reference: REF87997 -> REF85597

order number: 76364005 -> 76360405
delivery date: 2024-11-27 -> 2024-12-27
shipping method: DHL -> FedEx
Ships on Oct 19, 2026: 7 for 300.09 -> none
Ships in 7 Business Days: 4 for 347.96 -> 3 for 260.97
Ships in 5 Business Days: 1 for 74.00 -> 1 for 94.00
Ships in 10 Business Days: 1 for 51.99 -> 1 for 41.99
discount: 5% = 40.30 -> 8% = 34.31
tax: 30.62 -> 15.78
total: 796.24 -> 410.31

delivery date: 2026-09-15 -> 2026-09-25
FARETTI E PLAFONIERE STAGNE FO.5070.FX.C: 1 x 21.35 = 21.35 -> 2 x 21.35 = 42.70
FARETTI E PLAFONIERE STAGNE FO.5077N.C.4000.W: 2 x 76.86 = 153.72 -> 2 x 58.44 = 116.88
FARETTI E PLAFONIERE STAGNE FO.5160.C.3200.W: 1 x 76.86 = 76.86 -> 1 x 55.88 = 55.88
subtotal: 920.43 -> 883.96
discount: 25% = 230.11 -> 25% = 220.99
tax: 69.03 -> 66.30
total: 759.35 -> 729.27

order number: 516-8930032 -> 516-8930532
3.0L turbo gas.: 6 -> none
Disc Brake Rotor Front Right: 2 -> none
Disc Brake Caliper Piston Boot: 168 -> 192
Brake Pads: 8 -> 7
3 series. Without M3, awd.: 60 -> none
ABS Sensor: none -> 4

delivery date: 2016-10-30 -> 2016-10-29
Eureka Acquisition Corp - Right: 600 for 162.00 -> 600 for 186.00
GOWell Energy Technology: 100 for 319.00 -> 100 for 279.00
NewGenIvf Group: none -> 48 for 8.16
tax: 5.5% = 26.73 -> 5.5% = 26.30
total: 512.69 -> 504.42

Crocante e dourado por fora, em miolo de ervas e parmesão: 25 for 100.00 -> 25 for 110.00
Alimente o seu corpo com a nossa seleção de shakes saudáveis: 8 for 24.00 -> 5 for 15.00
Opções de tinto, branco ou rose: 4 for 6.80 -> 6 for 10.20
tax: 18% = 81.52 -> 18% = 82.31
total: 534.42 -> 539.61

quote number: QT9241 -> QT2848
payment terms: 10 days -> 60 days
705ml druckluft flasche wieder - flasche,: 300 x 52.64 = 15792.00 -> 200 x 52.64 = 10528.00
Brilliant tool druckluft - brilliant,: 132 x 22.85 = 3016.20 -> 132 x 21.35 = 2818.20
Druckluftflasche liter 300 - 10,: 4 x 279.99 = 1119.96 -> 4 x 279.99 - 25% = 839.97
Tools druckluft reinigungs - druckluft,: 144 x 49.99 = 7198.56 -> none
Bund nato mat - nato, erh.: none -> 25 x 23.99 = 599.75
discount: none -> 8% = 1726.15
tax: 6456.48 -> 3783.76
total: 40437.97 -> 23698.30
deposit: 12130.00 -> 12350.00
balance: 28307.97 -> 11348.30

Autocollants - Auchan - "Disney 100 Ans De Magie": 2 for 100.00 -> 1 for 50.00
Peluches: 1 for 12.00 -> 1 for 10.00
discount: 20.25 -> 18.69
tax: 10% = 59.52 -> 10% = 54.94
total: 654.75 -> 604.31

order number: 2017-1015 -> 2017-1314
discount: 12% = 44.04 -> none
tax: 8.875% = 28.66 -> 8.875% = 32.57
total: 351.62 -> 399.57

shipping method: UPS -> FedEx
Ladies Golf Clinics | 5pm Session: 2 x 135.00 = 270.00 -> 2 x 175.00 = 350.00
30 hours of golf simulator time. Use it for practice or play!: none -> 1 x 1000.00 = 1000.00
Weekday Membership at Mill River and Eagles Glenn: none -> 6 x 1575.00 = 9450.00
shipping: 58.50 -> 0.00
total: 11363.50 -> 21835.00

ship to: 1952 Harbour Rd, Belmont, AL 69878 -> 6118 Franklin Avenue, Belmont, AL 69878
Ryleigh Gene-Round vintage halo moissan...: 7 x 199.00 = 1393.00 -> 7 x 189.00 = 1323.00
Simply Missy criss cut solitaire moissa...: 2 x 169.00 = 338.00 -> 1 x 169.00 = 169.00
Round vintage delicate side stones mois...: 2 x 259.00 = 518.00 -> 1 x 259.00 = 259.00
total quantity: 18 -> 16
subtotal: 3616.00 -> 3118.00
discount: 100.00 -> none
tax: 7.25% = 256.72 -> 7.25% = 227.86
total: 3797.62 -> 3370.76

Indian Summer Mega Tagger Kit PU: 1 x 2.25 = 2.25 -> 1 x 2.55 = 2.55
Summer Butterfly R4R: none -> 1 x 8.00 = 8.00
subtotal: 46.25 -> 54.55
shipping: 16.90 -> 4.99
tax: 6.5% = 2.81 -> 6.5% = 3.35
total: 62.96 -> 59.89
++++++++
_Exercise_
Using the listing above, copy exactly the line that contains "tax: 30.62 -> 15.78", the line that contains "Druckluftflasche liter 300", and each line that falls between them.

_Result_
tax: 30.62 -> 15.78
total: 796.24 -> 410.31

delivery date: 2026-09-15 -> 2026-09-25
FARETTI E PLAFONIERE STAGNE FO.5070.FX.C: 1 x 21.35 = 21.35 -> 2 x 21.35 = 42.70
FARETTI E PLAFONIERE STAGNE FO.5077N.C.4000.W: 2 x 76.86 = 153.72 -> 2 x 58.44 = 116.88
FARETTI E PLAFONIERE STAGNE FO.5160.C.3200.W: 1 x 76.86 = 76.86 -> 1 x 55.88 = 55.88
subtotal: 920.43 -> 883.96
discount: 25% = 230.11 -> 25% = 220.99
tax: 69.03 -> 66.30
total: 759.35 -> 729.27

order number: 516-8930032 -> 516-8930532
3.0L turbo gas.: 6 -> none
Disc Brake Rotor Front Right: 2 -> none
Disc Brake Caliper Piston Boot: 168 -> 192
Brake Pads: 8 -> 7
3 series. Without M3, awd.: 60 -> none
ABS Sensor: none -> 4

delivery date: 2016-10-30 -> 2016-10-29
Eureka Acquisition Corp - Right: 600 for 162.00 -> 600 for 186.00
GOWell Energy Technology: 100 for 319.00 -> 100 for 279.00
NewGenIvf Group: none -> 48 for 8.16
tax: 5.5% = 26.73 -> 5.5% = 26.30
total: 512.69 -> 504.42

Crocante e dourado por fora, em miolo de ervas e parmesão: 25 for 100.00 -> 25 for 110.00
Alimente o seu corpo com a nossa seleção de shakes saudáveis: 8 for 24.00 -> 5 for 15.00
Opções de tinto, branco ou rose: 4 for 6.80 -> 6 for 10.20
tax: 18% = 81.52 -> 18% = 82.31
total: 534.42 -> 539.61

quote number: QT9241 -> QT2848
payment terms: 10 days -> 60 days
705ml druckluft flasche wieder - flasche,: 300 x 52.64 = 15792.00 -> 200 x 52.64 = 10528.00
Brilliant tool druckluft - brilliant,: 132 x 22.85 = 3016.20 -> 132 x 21.35 = 2818.20
Druckluftflasche liter 300 - 10,: 4 x 279.99 = 1119.96 -> 4 x 279.99 - 25% = 839.97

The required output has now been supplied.